In the 20-mid-teens, emerging digital technologies prompted us to add identifying markers to our information. We first geocoded the exits, then the services located at every off-ramp nationwide, a project that required several years and exponentially increased the workload. These challenges were addressed with the same tenacity we had employed since the beginning when the Next EXIT had been nothing more than an idea. We continue to iterate on the printed book, and tinker with versions of mobile companion apps which house and present the massive scope of the data in new and exciting ways that integrated with the book.

As the 2020’s appeared in the windshield, several things became clear: the “most complete USA Interstate Exit Highway Guide” had helped throngs of road goers find much more than a clean restroom, placing pressure on the next generation of competing publishers. Sure, there are other travel guides these days which direct motorists to a litany of destinations. the Next EXIT however was the first to include the entire US Interstate Highway system in a single volume of print. Remarkably, the book you hold in your hands remains the preeminent offline authority on locating useful services convenient to each US Interstate Highway Exit.

They say that hindsight is 20/20, and if that’s true, our rearview mirror is fully blanketed with over ONE MILLION MILES worth of memories, experiences, work and joy.

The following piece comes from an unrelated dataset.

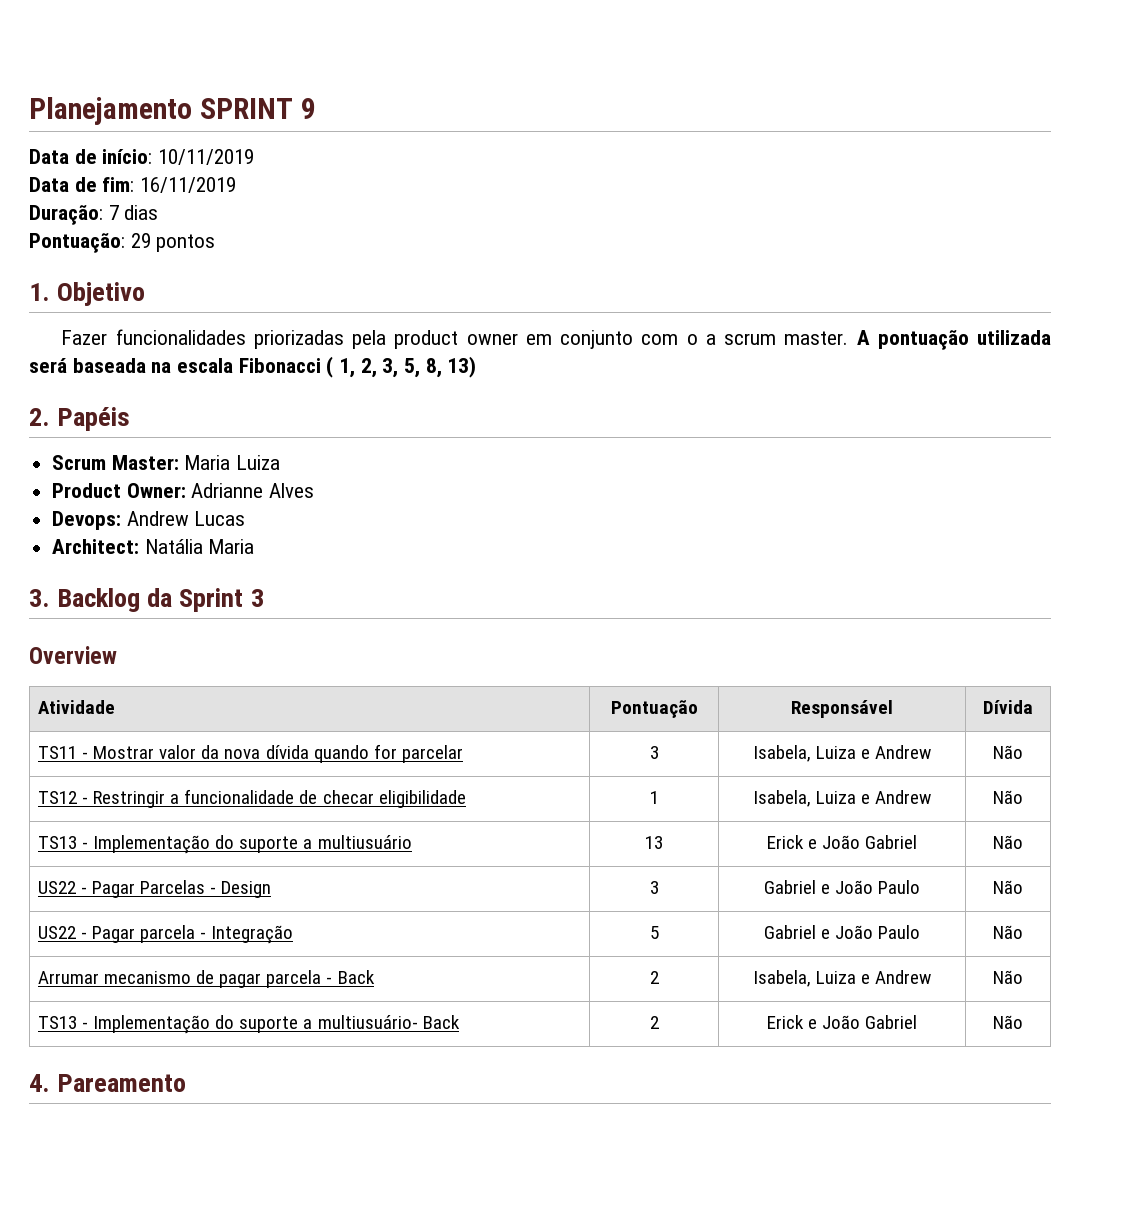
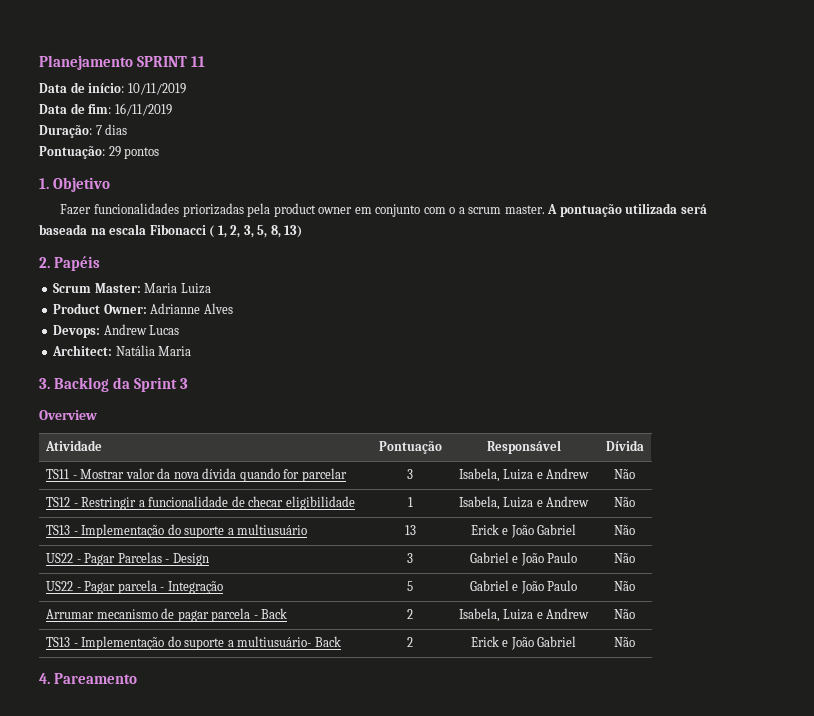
- Planejamento SPRINT 9
+ Planejamento SPRINT 11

Foresight on the other hand seems constantly and terribly overdue for a visit to the optometrist. Because of this, human nature drives us to exercise on what we do know, today. We know that our commitment to you, the road warrior, remains unfettered in keeping this information as current as possible, all while as researching and providing new and exciting ways to help you plan better stops on your way. This is our primary goal; especially If we’ve helped avoid the need to find relief in an empty field behind a service station in the dark of night. Many approaches to the usefulness and presentation of this information remain yet undiscovered. The future is exciting in that way, now isn’t it?

We are honored you’ve allowed us to share some space on your vehicle’s dashboard. We hope you will continue to find this collection of information helpful, just as we did, in creating new adventures and making precious memories on the big road. Happy Motoring!